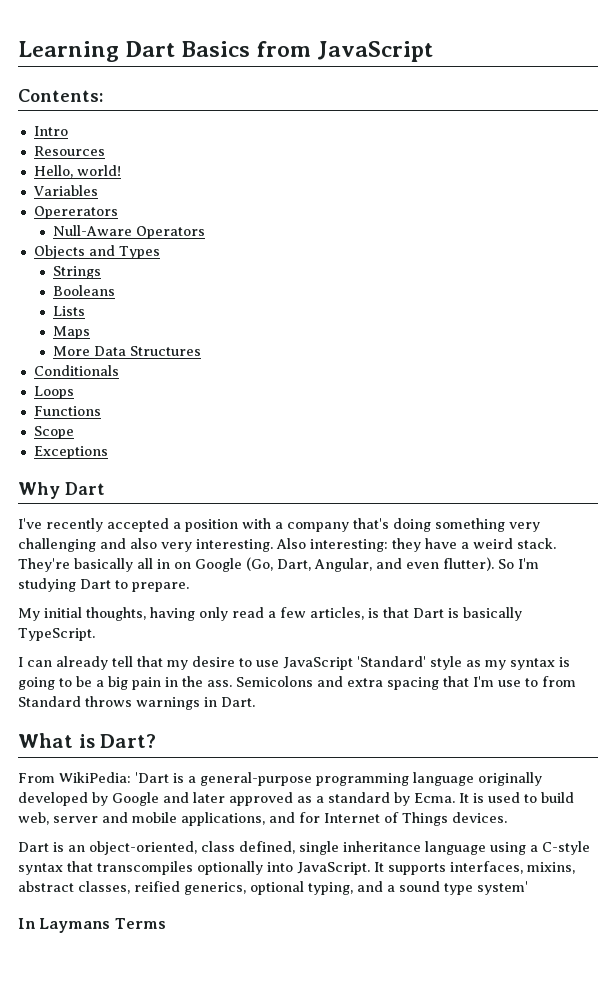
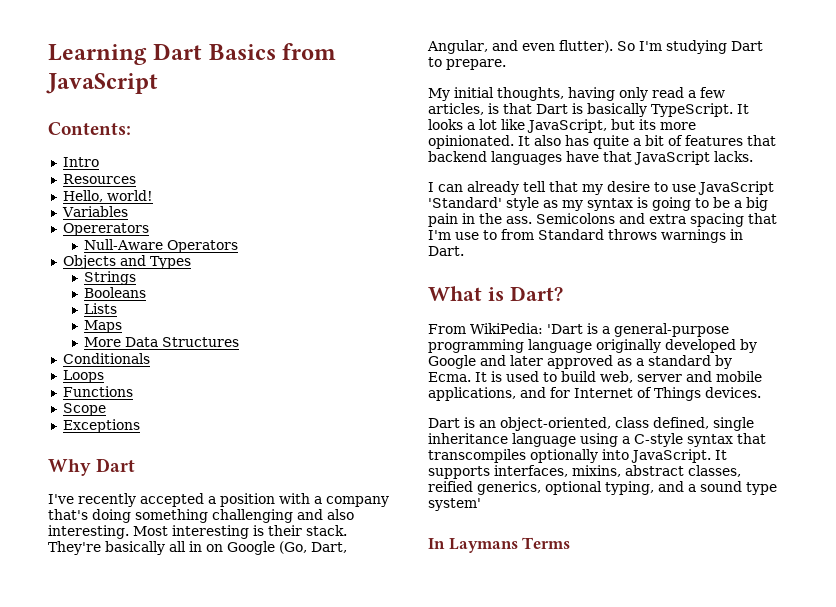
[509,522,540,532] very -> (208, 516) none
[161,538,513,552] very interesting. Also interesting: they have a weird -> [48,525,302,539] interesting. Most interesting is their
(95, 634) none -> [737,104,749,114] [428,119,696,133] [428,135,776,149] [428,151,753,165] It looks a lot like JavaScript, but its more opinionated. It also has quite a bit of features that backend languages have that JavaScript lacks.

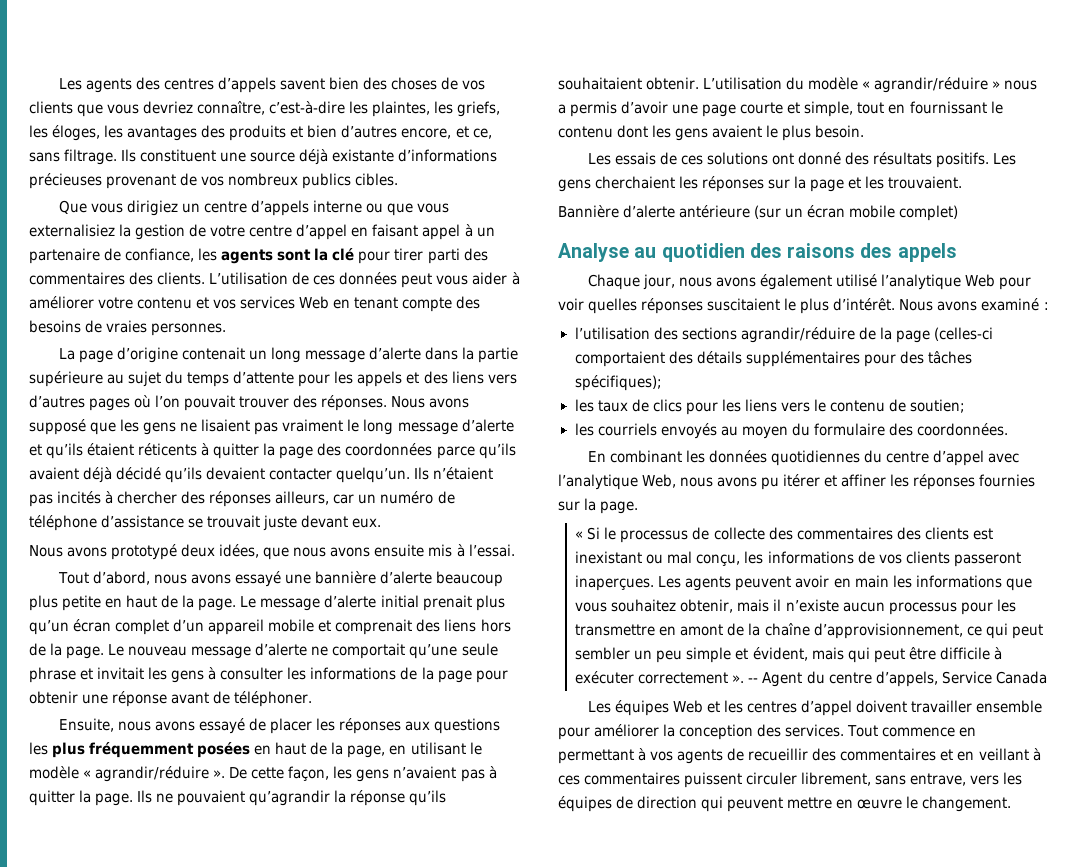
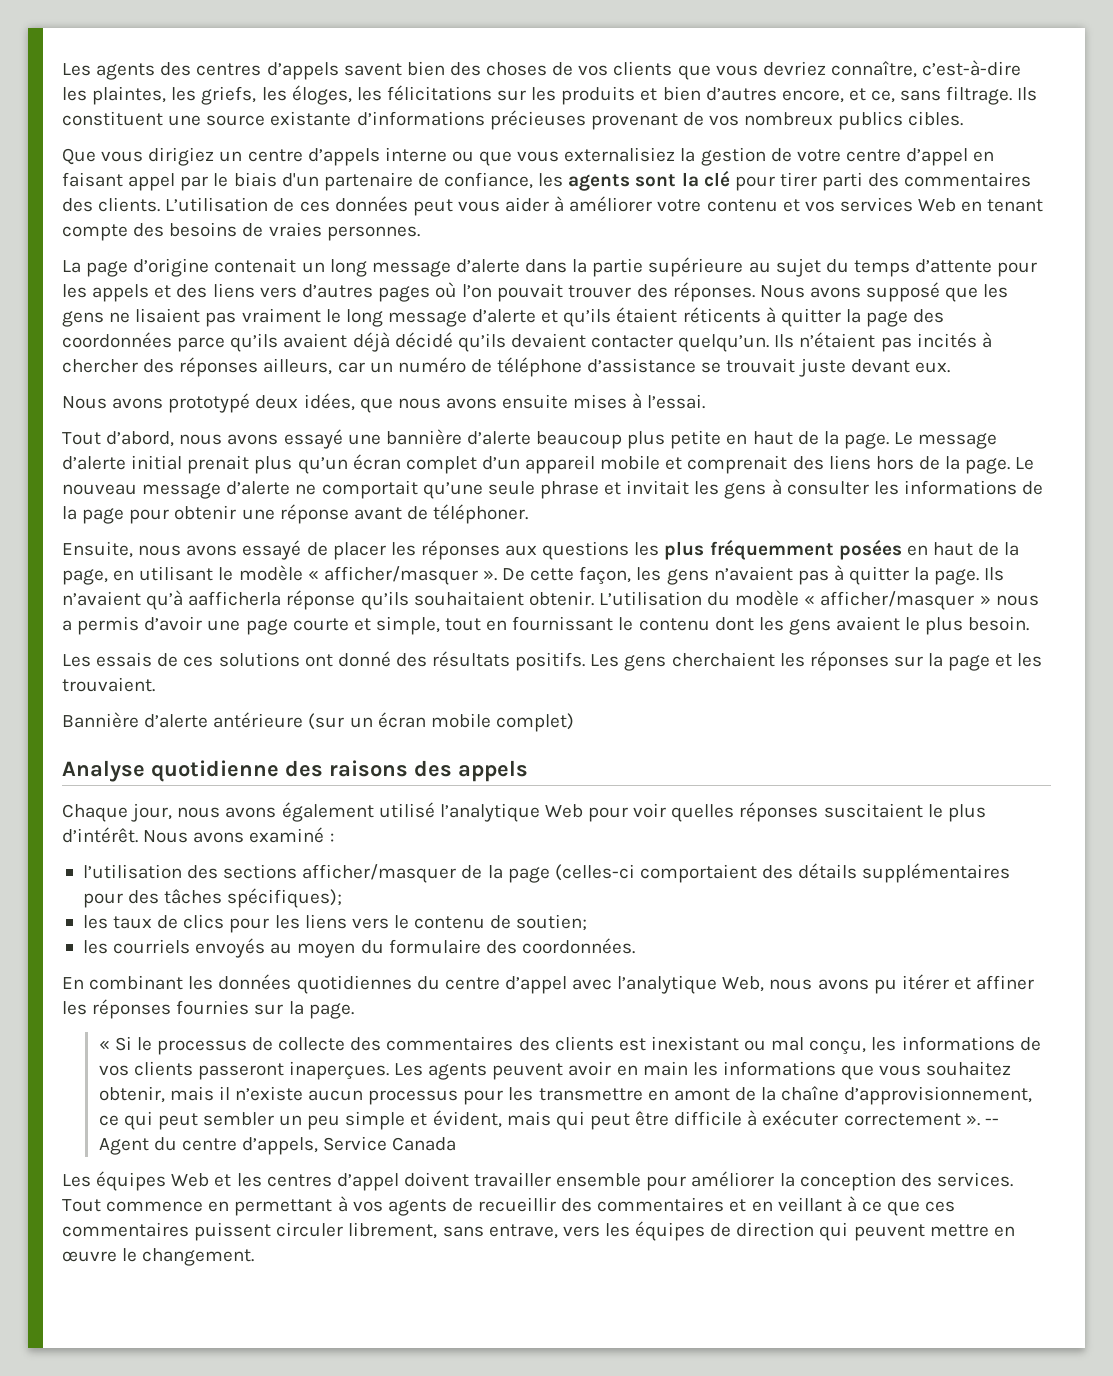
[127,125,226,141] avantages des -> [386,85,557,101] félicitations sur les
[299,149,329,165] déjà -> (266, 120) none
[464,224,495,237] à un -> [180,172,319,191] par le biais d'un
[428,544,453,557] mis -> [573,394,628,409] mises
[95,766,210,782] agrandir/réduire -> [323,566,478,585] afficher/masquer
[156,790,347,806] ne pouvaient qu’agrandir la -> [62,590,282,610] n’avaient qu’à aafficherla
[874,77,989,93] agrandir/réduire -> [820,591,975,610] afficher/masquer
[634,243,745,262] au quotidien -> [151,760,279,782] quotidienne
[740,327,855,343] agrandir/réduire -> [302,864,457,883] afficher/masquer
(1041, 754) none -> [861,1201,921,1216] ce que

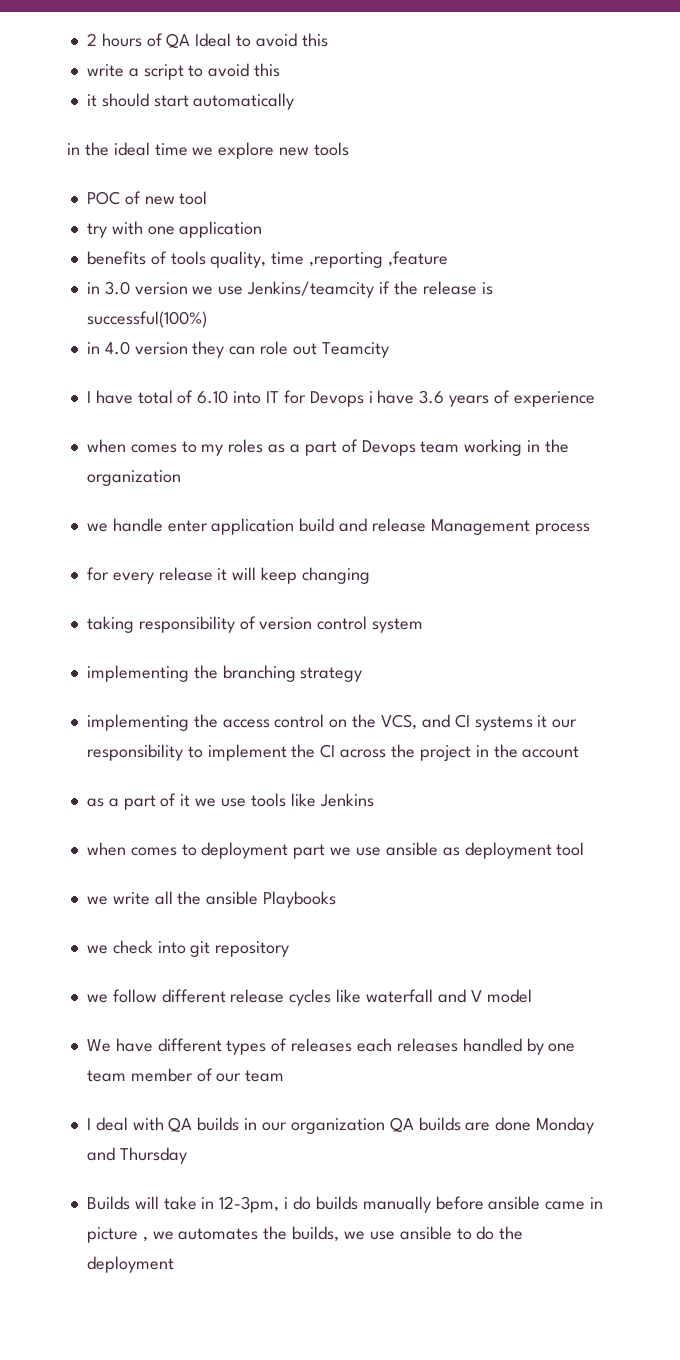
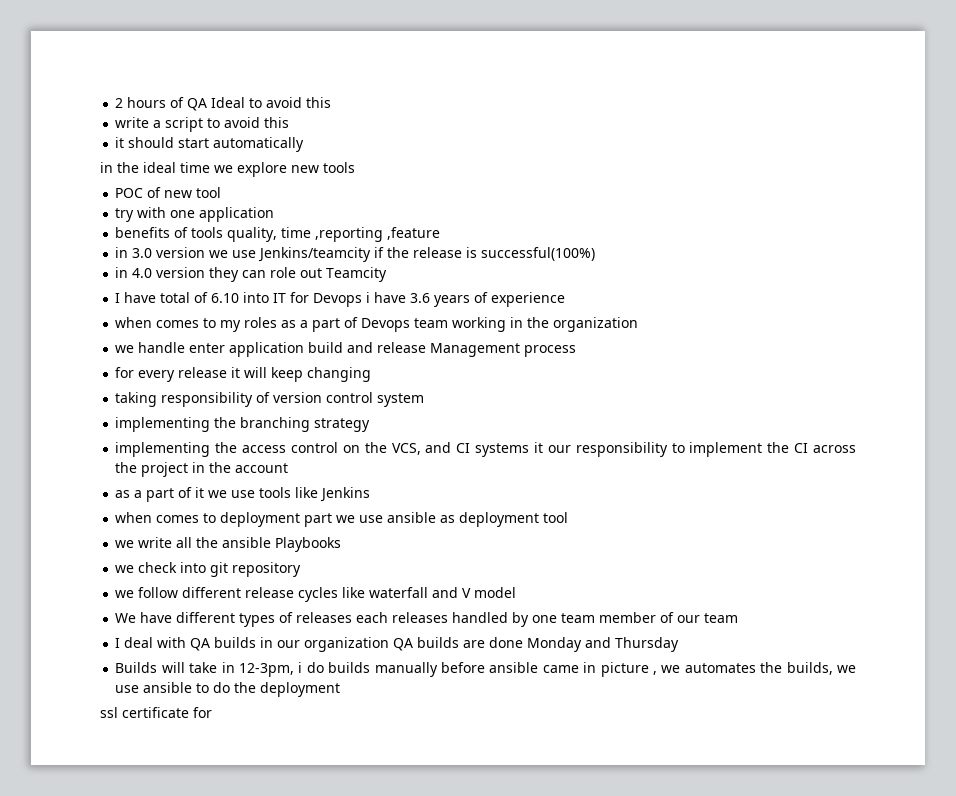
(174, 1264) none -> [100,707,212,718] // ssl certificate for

- WORK ITEM -
All lines in the listing above with the string "have" should be returned.

- PROBLEM SOLUTION -
[161,538,513,552] very interesting. Also interesting: they have a weird -> [48,525,302,539] interesting. Most interesting is their
(95, 634) none -> [737,104,749,114] [428,119,696,133] [428,135,776,149] [428,151,753,165] It looks a lot like JavaScript, but its more opinionated. It also has quite a bit of features that backend languages have that JavaScript lacks.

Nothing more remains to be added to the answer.